Drill pipes wear out during drilling. Known drill pipe with welded tool joints wear is uneven, and the durability of the body of the drill pipe is much higher than that of the weld joint. The lock thread wears out faster than the pipe body, and therefore the locks are designed and manufactured with a margin that allows them to be repaired at least once. For repair, the end of the castle is cut to a height of 20 ... 40 mm. The presence of stock leads to increased consumption of metal, increases the bending stiffness of the drill string and the dimensions of the castle joints. Repair is possible only in conditions of pipe bases, and therefore, the cost of transporting pipes from the rig to the base and vice versa is added to the cost of repair.

Coatings are applied to at least the threaded portions of the drill pipe tool joints. Coatings are applied to increase the corrosion resistance of the parts, wear resistance, or both.

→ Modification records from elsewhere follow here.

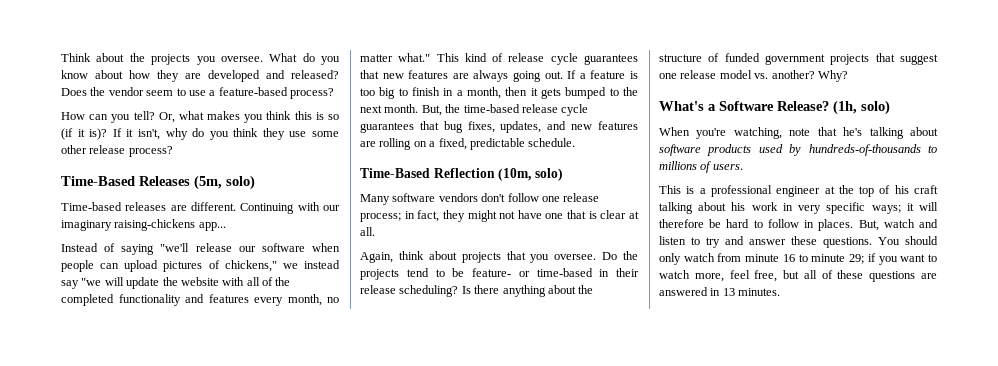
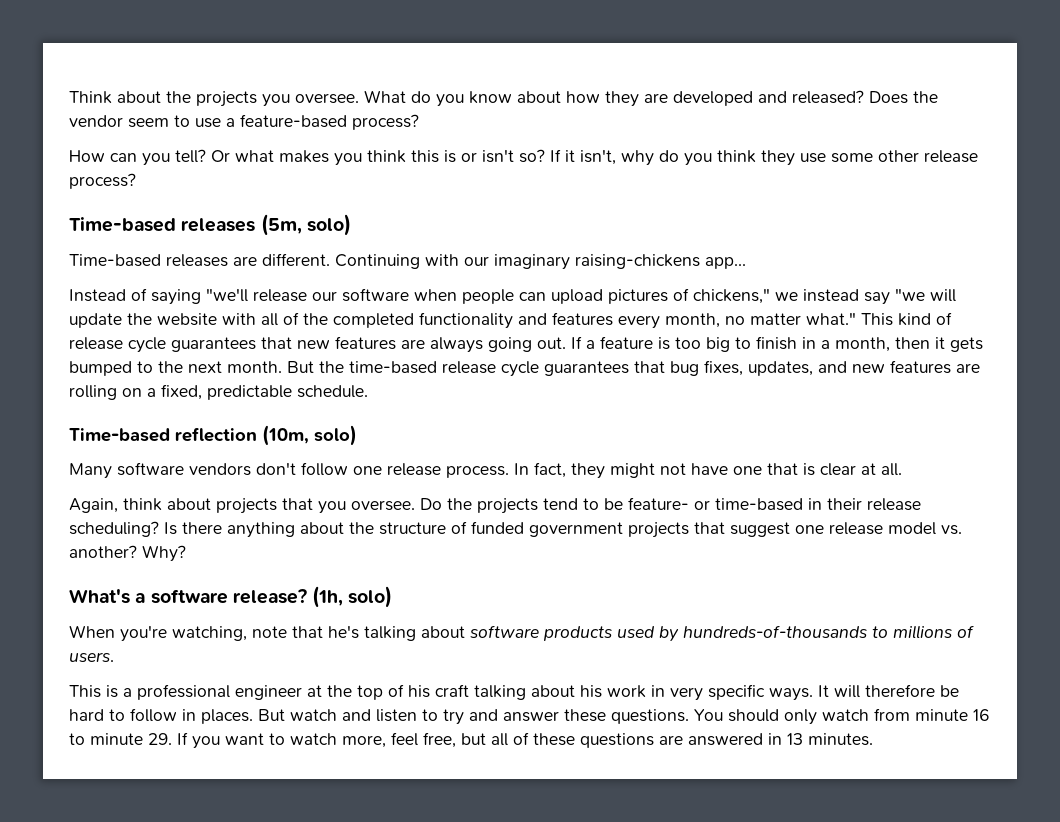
- Or, what makes you think this is so (if it is)?
+ Or what makes you think this is or isn't so?
- Time-Based Releases (5m, solo)
+ Time-based releases (5m, solo)
- But, the time-based release cycle guarantees that bug fixes, updates, and new features are rolling on a fixed, predictable schedule.
+ But the time-based release cycle guarantees that bug fixes, updates, and new features are rolling on a fixed, predictable schedule.
- Time-Based Reflection (10m, solo)
+ Time-based reflection (10m, solo)
- Many software vendors don't follow one release process; in fact, they might not have one that is clear at all.
+ Many software vendors don't follow one release process. In fact, they might not have one that is clear at all.
- What's a Software Release?
+ What's a software release?
- This is a professional engineer at the top of his craft talking about his work in very specific ways; it will therefore be hard to follow in places.
+ This is a professional engineer at the top of his craft talking about his work in very specific ways. It will therefore be hard to follow in places.
- But, watch and listen to try and answer these questions.
+ But watch and listen to try and answer these questions.
- You should only watch from minute 16 to minute 29; if you want to watch more, feel free, but all of these questions are answered in 13 minutes.
+ You should only watch from minute 16 to minute 29. If you want to watch more, feel free, but all of these questions are answered in 13 minutes.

Known threaded connections, in particular for tubing and drill pipe, on the threaded surface of which is mechanically applied a layer of plastic copper-containing alloy (Russian patent No. 2214478, CL C23C 26/00). The coating is applied individually to each hardenable part by pressing a rubbing rod against the surface of the rotating part while wetting the contact zone with a liquid of a certain composition. This coating provides corrosion resistance and increases the wear resistance of threaded joints. The disadvantage of such coatings is the complexity of the process of applying them. In addition, the coating parameters have a large scatter from part to part, due to the fact that the coating is applied to each part individually, and the criterion for completing the process is “the appearance of a sharp whistling sound”, that is, a very subjective indicator.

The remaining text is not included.